▸ Work required:
State the number of lines in the records underneath where the word "mehr" turns up, and say nothing else.
--- START ---
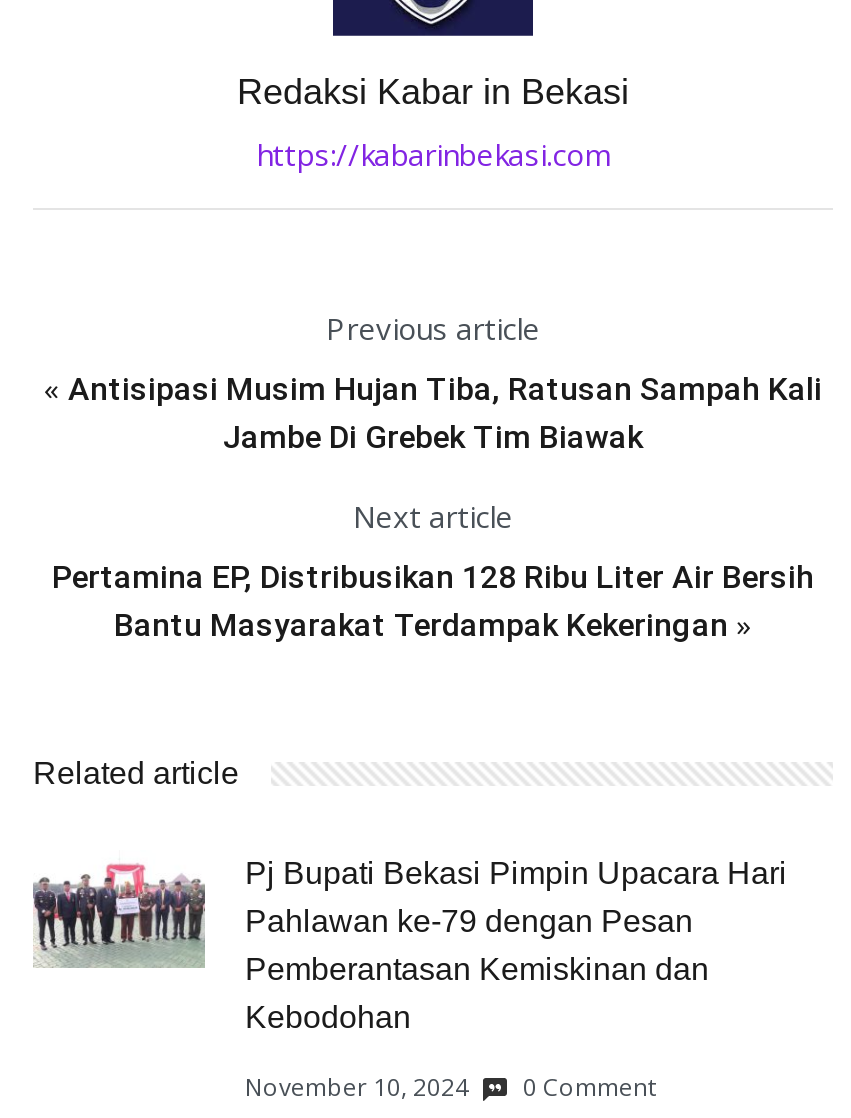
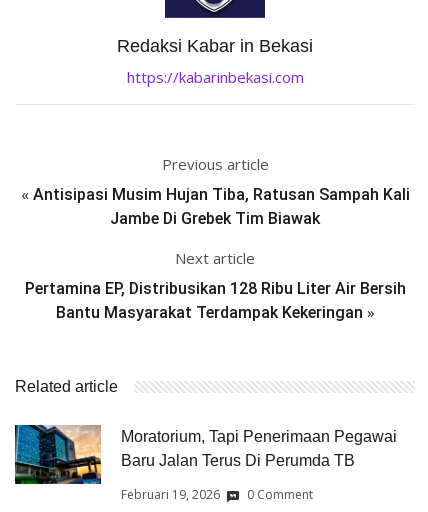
- [image]
- Pj Bupati Bekasi Pimpin Upacara Hari
- Pahlawan ke-79 dengan Pesan
- Pemberantasan Kemiskinan dan
- Kebodohan
+ [image]
+ Moratorium, Tapi Penerimaan Pegawai
+ Baru Jalan Terus Di Perumda TB

- November 10, 2024 0 Comment
+ Februari 19, 2026 0 Comment
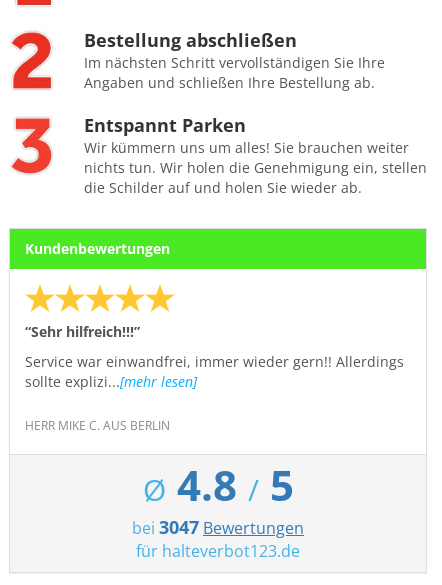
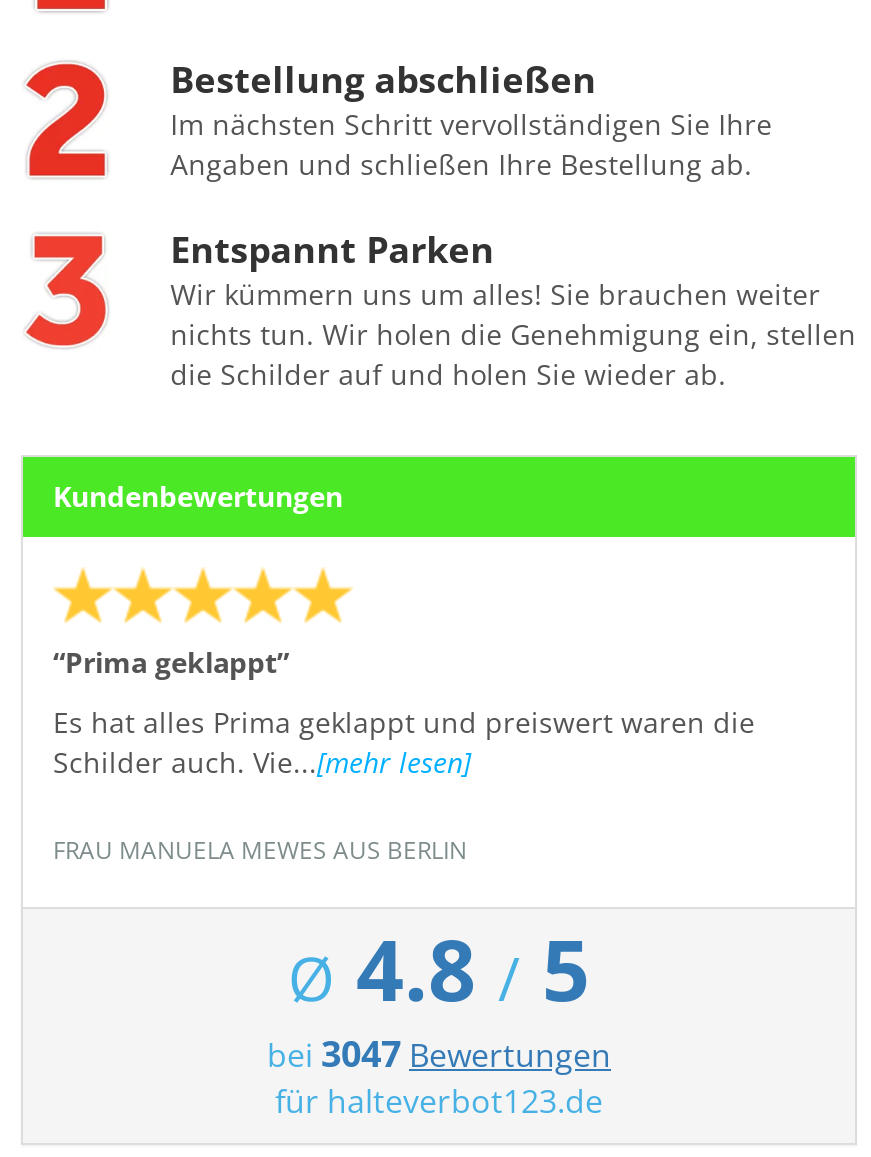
- “Sehr hilfreich!!!”
+ “Prima geklappt”

- Service war einwandfrei, immer wieder gern!! Allerdings
- sollte explizi...[mehr lesen]
+ Es hat alles Prima geklappt und preiswert waren die
+ Schilder auch. Vie...[mehr lesen]

- HERR MIKE C. AUS BERLIN
+ FRAU MANUELA MEWES AUS BERLIN
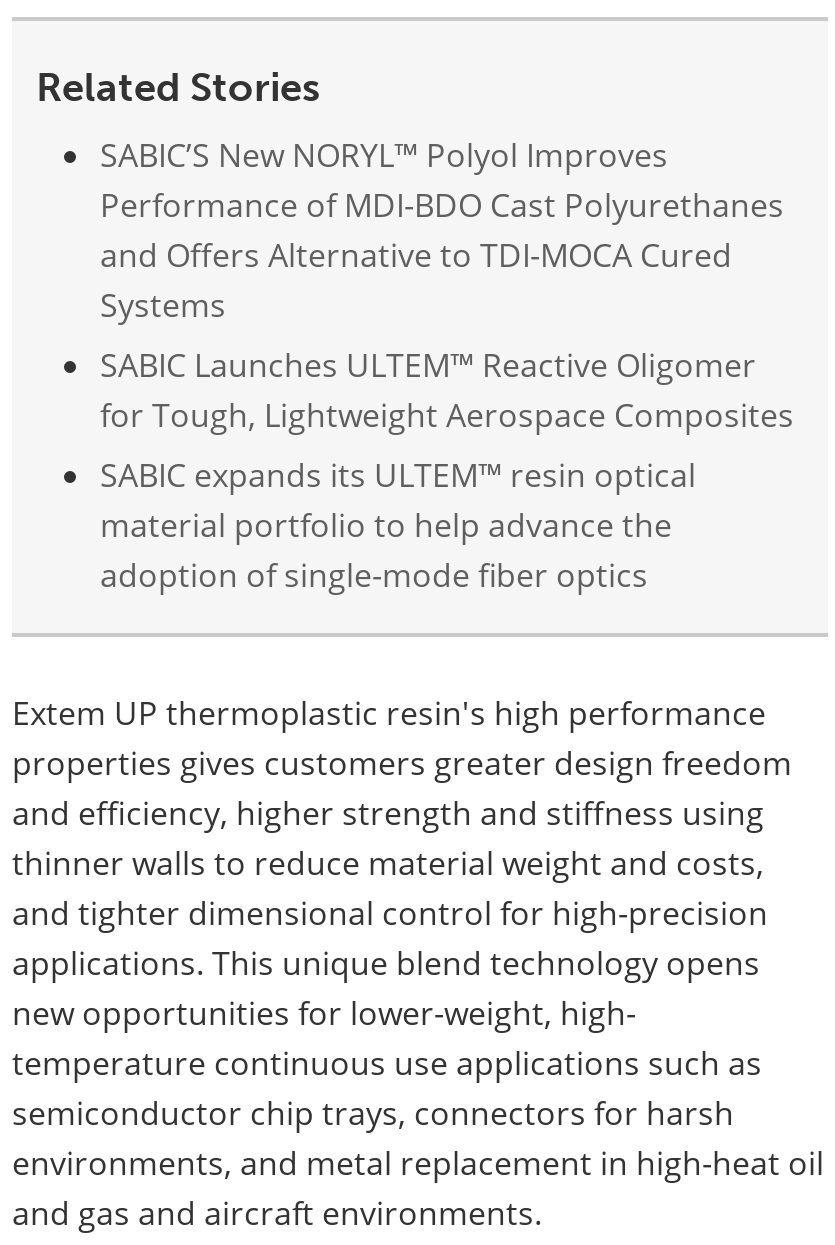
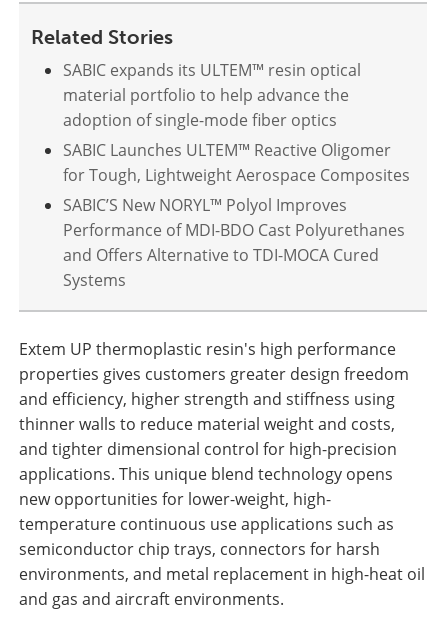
moved down: SABIC’S New NORYL™ Polyol Improves | Performance of MDI-BDO Cast Polyurethanes | and Offers Alternative to TDI-MOCA Cured | Systems

moved up: SABIC expands its ULTEM™ resin optical | material portfolio to help advance the | adoption of single-mode fiber optics | SABIC Launches ULTEM™ Reactive Oligomer | for Tough, Lightweight Aerospace Composites
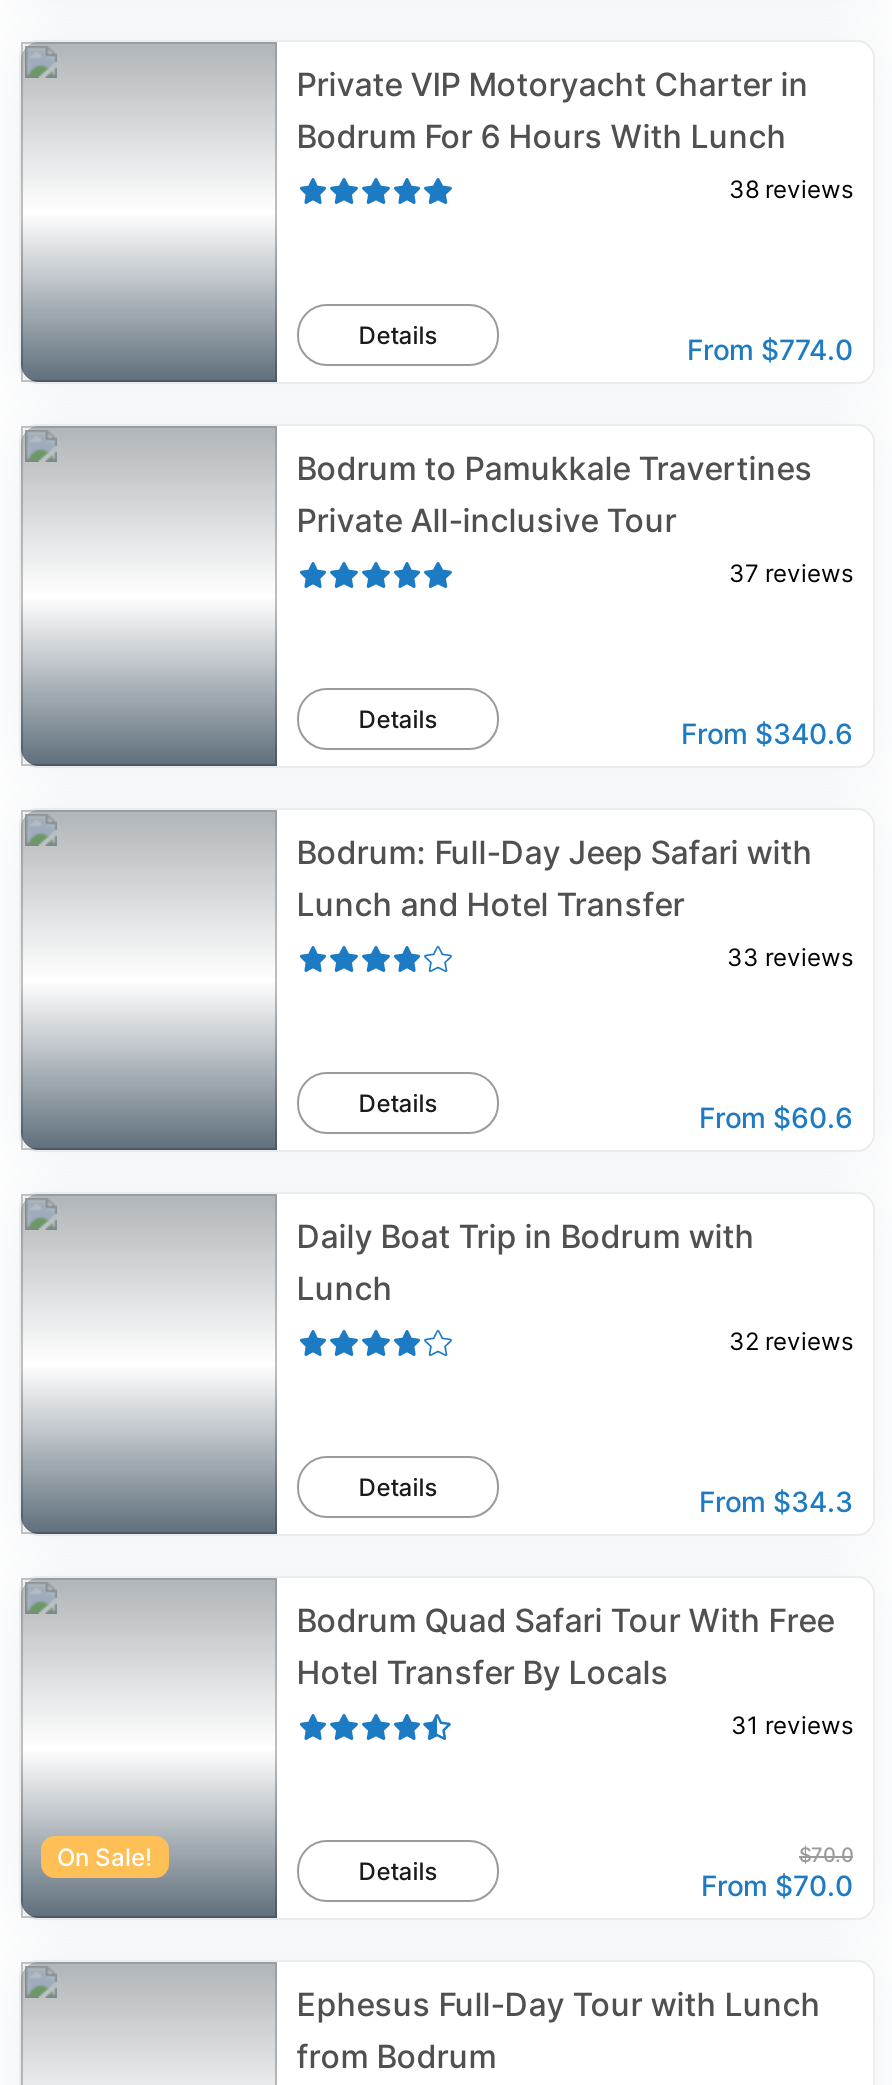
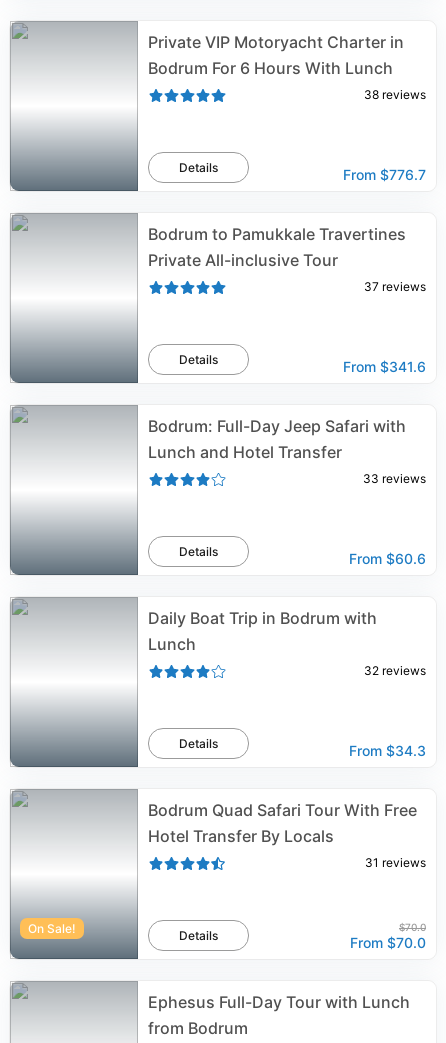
- From $774.0
+ From $776.7

- From $340.6
+ From $341.6
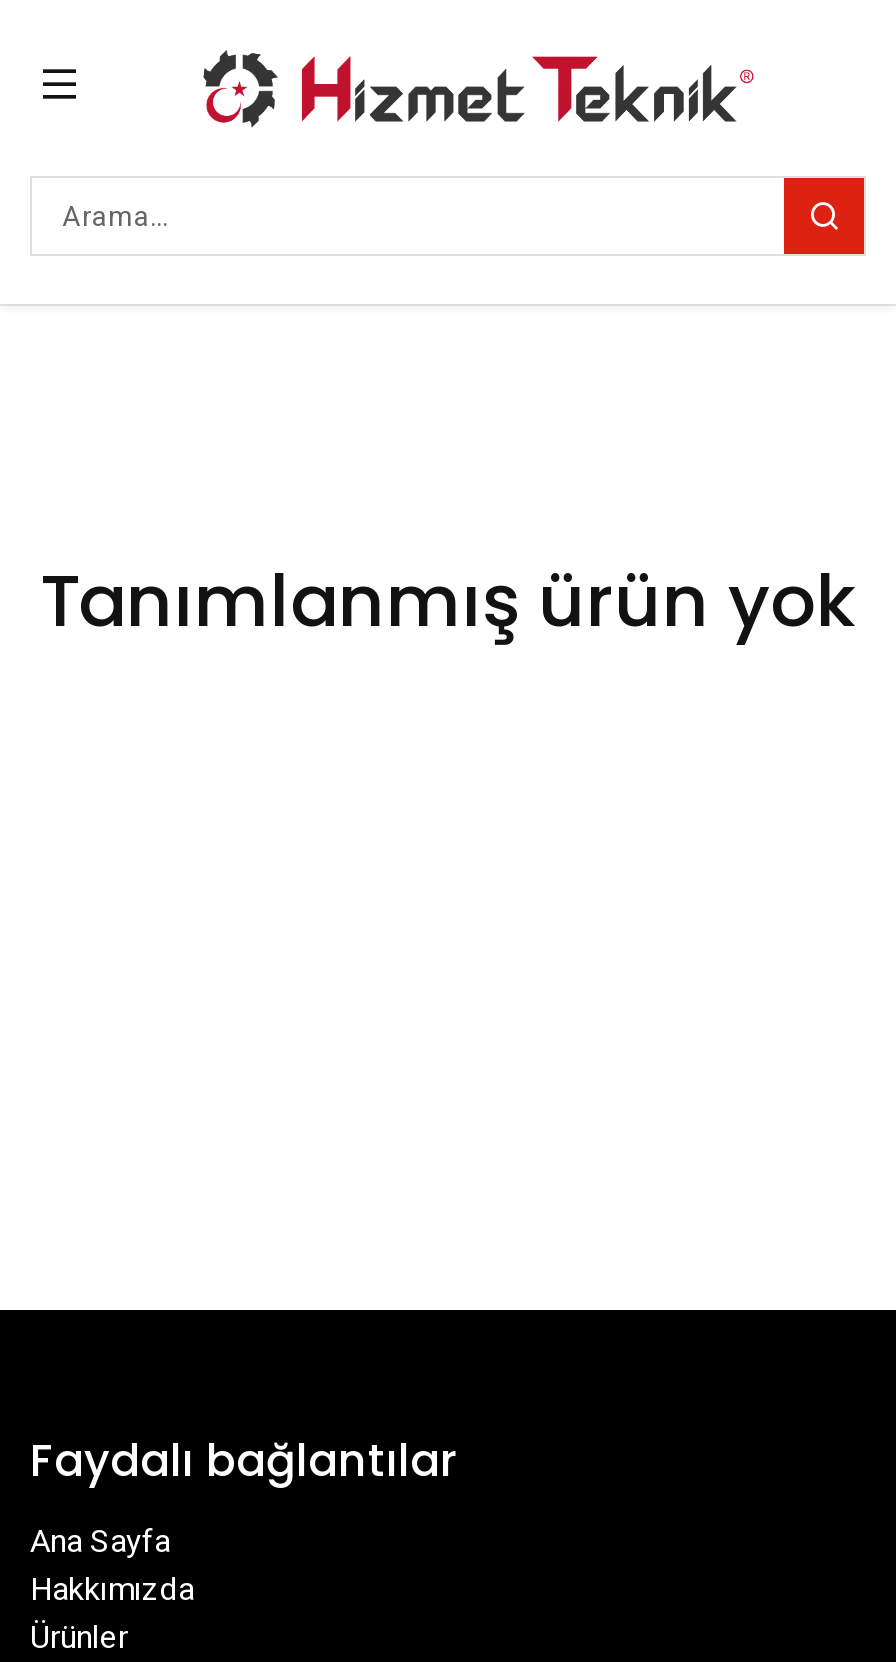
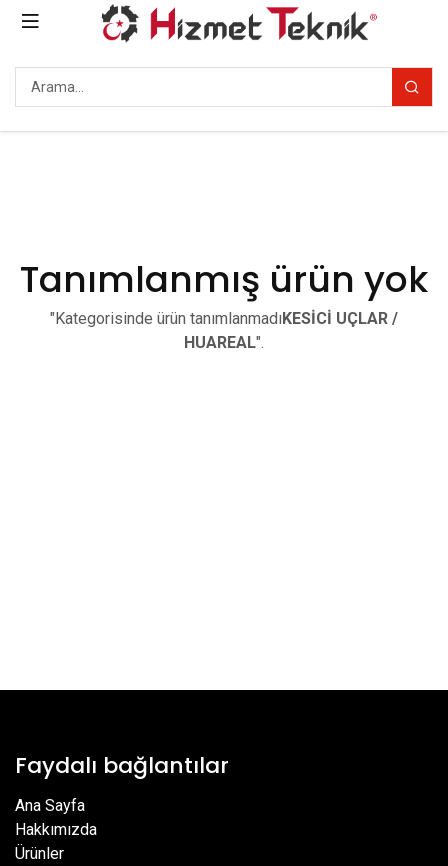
+ "Kategorisinde ürün tanımlanmadıKESİCİ UÇLAR /
+ HUAREAL".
--- END ---
▸ Task response:
2